### WORK INSTRUCTION
Word for word, output the data, with none of its pictures.

• • •

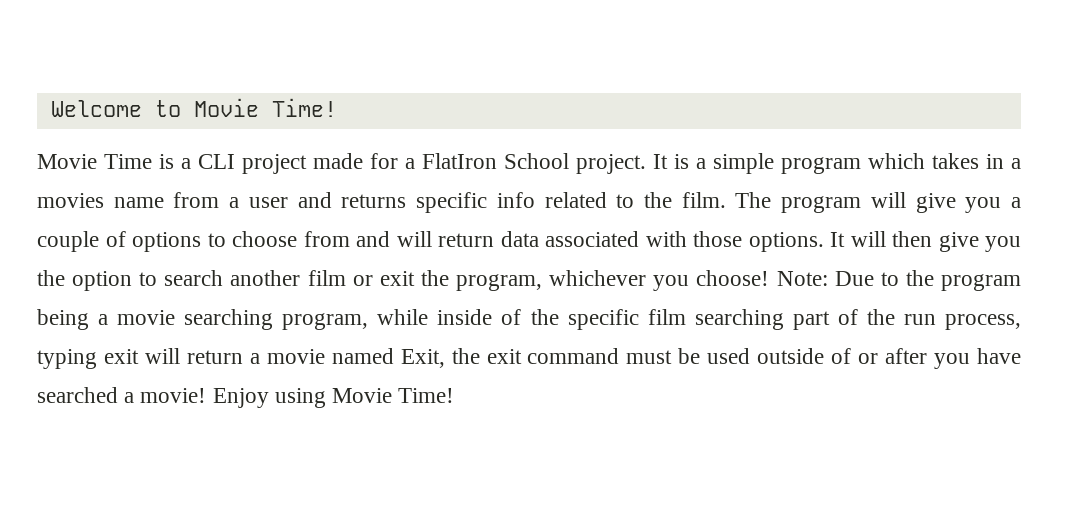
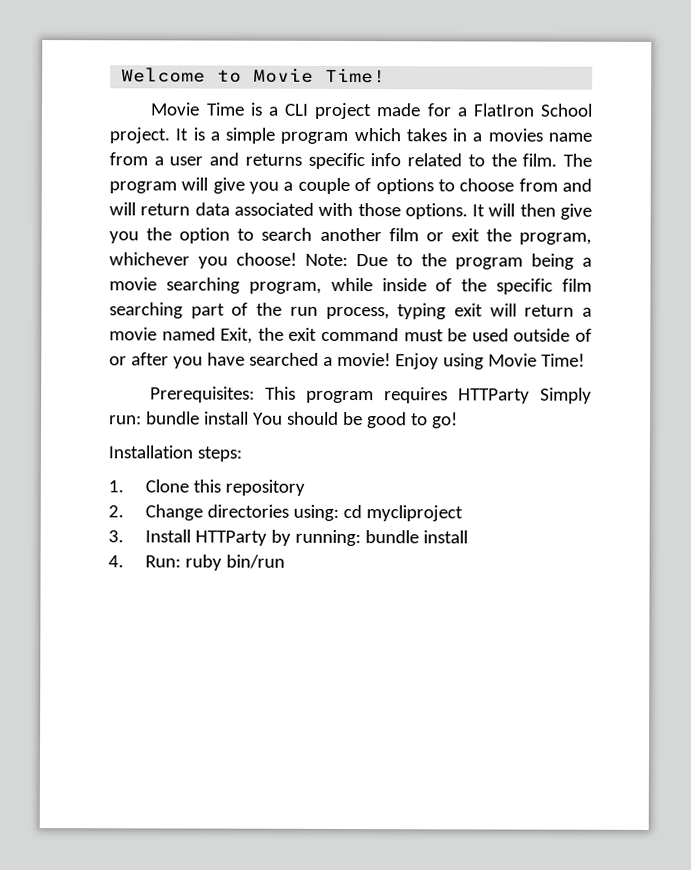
(455, 395) none -> [150,386,592,404] [109,411,458,429] [108,445,242,462] [108,479,305,496] [108,504,463,522] [108,529,468,547] [108,554,285,571] // Prerequisites: This program requires HTTParty Simply run: bundle install You should be good to go! // Installation steps: // 1. Clone this repository // 2. Change directories using: cd mycliproject // 3. Install HTTParty by running: bundle install // 4. Run: ruby bin/run

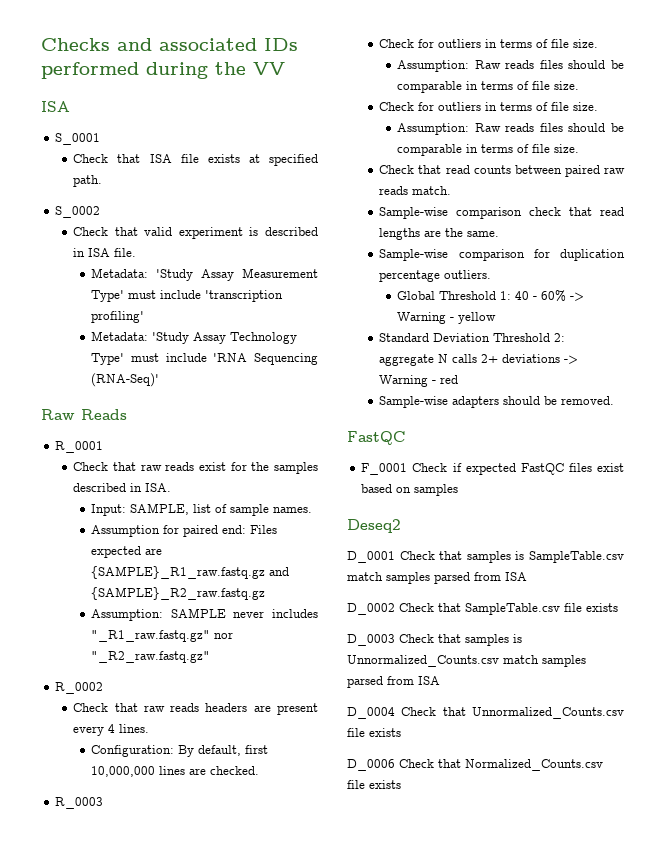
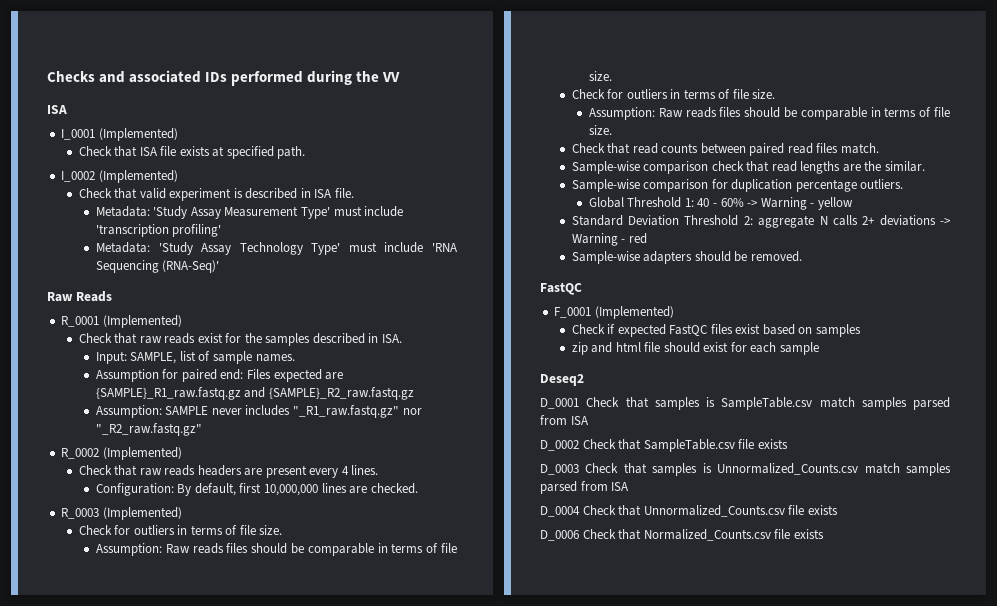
[55,133,101,145] S_0001 -> [61,128,178,141] I_0001 (Implemented)
[55,206,101,218] S_0002 -> [61,170,178,183] I_0002 (Implemented)
(104, 447) none -> [102,315,182,328] (Implemented)
(104, 688) none -> [102,447,182,460] (Implemented)
(104, 803) none -> [102,507,182,520] (Implemented)
[604,167,625,174] [379,186,409,195] raw reads -> [787,143,839,154] read files
[467,231,500,237] same. -> [884,161,925,172] similar.
(408, 469) none -> [594,306,674,319] (Implemented) //
(459, 490) none -> [571,342,819,355] // zip and html file should exist for each sample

• • •

### REPLY TO THE EXERCISE
(455, 395) none -> [150,386,592,404] [109,411,458,429] [108,445,242,462] [108,479,305,496] [108,504,463,522] [108,529,468,547] [108,554,285,571] // Prerequisites: This program requires HTTParty Simply run: bundle install You should be good to go! // Installation steps: // 1. Clone this repository // 2. Change directories using: cd mycliproject // 3. Install HTTParty by running: bundle install // 4. Run: ruby bin/run

[55,133,101,145] S_0001 -> [61,128,178,141] I_0001 (Implemented)
[55,206,101,218] S_0002 -> [61,170,178,183] I_0002 (Implemented)
(104, 447) none -> [102,315,182,328] (Implemented)
(104, 688) none -> [102,447,182,460] (Implemented)
(104, 803) none -> [102,507,182,520] (Implemented)
[604,167,625,174] [379,186,409,195] raw reads -> [787,143,839,154] read files
[467,231,500,237] same. -> [884,161,925,172] similar.
(408, 469) none -> [594,306,674,319] (Implemented) //
(459, 490) none -> [571,342,819,355] // zip and html file should exist for each sample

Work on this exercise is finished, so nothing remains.